Когда это было? Когда же это было? – мучительно вспоминает Стефек.

Ну да, конечно же! Майские ночи на аэродроме… Сейчас невозможно вспомнить, в какой из майских рассветов это было. Но это было именно тогда. Когда он радостно захлебывался победой, когда самым важным был капитан Скворцов, когда все остальное становилось бледным и далеким. Именно тогда умирала Соня.

Староста сметал со стола невидимые крошки.

– А к Кальчукам не зайдешь?

– К Кальчукам?

– Девушки-то обе дома. Так, может, поговорил бы с ними? А то им будет грустно, если не заглянешь. Все-таки вроде родня. Так я тебя провожу, а там уж ты сам…

И Стефек снова слушает рассказ о том, как шла, как призывала к бодрости, как умирала его Соня.

…Меркнет солнце. Еще горит огнями озеро, еще горит огнями река. Трое молча стоят под развесистой, тенистой липой. Еле слышно шелестит листва. Цветы еще не раскрылись, но дерево уже покрыто светлыми прицветниками, из которых поднимаются хрупкие стебельки с пучками зеленых шариков. Еще день, два, и старая липа зацветет, зазвенит, окруженная тысячами пчел.

– Вот здесь мы их и похоронили, у церкви. На кладбище боялись ехать. Ночью похоронили.

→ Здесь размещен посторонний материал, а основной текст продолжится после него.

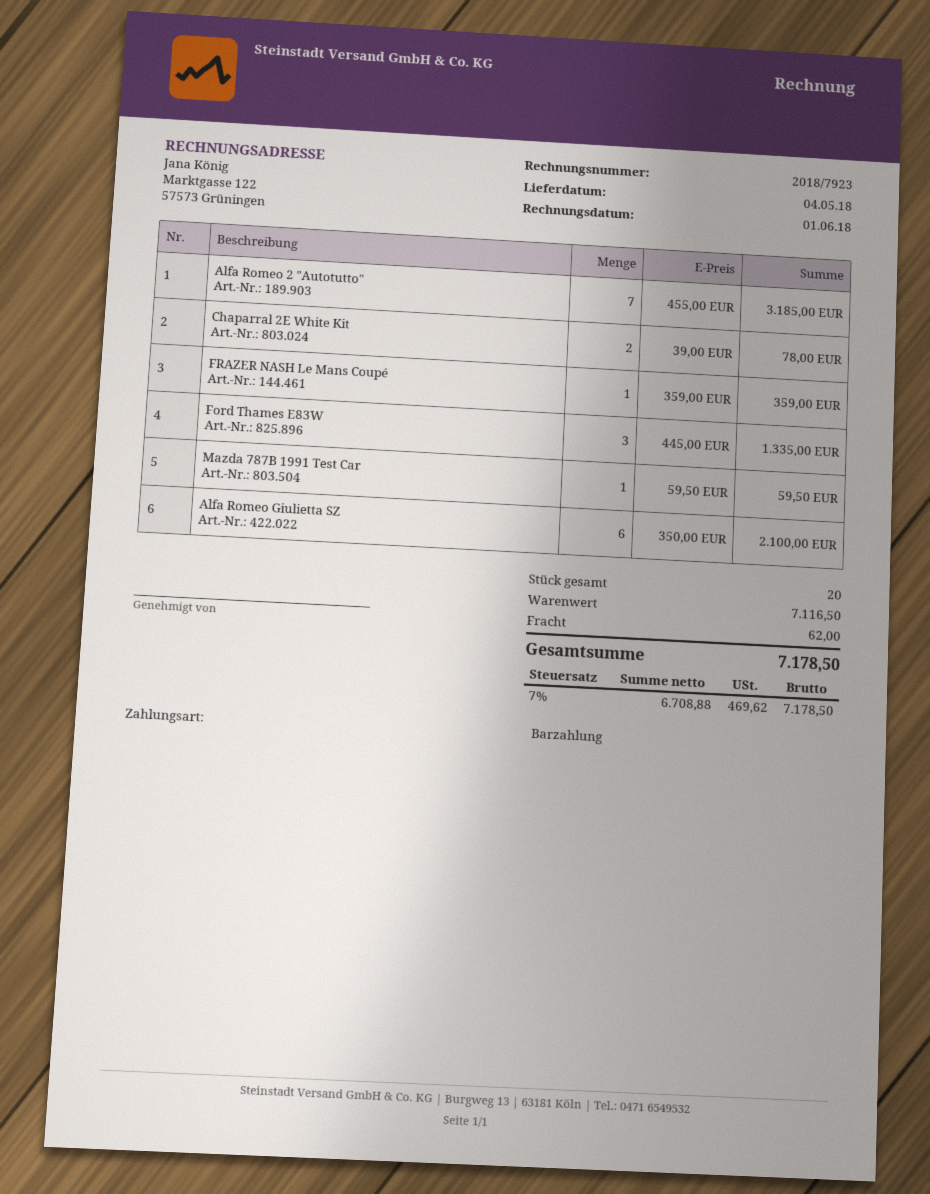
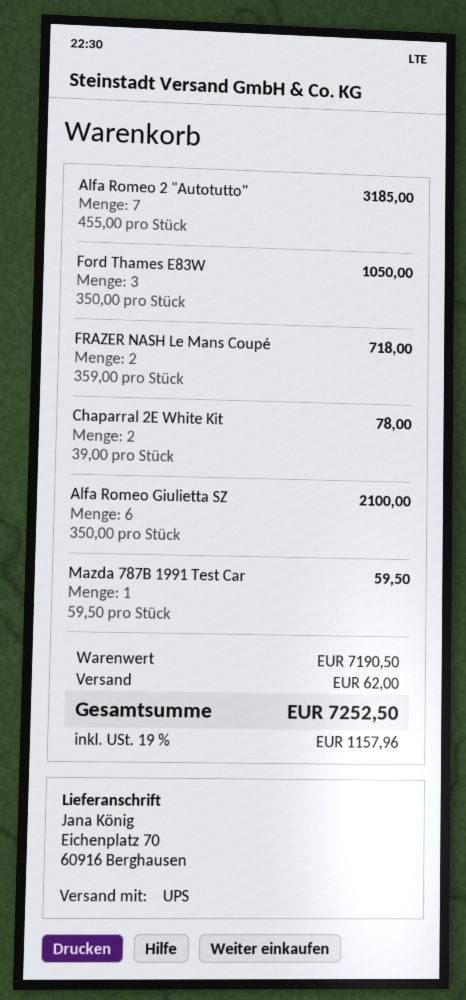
FRAZER NASH Le Mans Coupé: 1 x 359.00 = 359.00 -> 2 x 359.00 = 718.00
Ford Thames E83W: 3 x 445.00 = 1335.00 -> 3 x 350.00 = 1050.00
subtotal: 7116.50 -> 7190.50
tax: 7% = 469.62 -> 19% = 1157.96
total: 7178.50 -> 7252.50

Высоко растет буйная трава. Кое-где в ней сереют каменные плиты – выветрившиеся памятники давно позабытых могил. Крестьянское кладбище всегда было там, за рекой, на накаленных солнцем холмах, пахнущих чебрецом, желтых от очитка. А здесь когда-то давно хоронили богатых людей и духовенство. Но дождь уже давно смыл надписи на могильных плитах, плиты сравнялись с землей, кресты повалились и стали невидны в траве. Лишь кое-где сохранились буквы церковнославянских надписей. И не узнаешь, кто здесь лежит, кто здесь похоронен… Да и непохоже было это место на кладбище, давным-давно непохоже – еще когда Стефек ребенком бегал сюда с мальчишками.

Но теперь это опять кладбище. Два маленьких холмика.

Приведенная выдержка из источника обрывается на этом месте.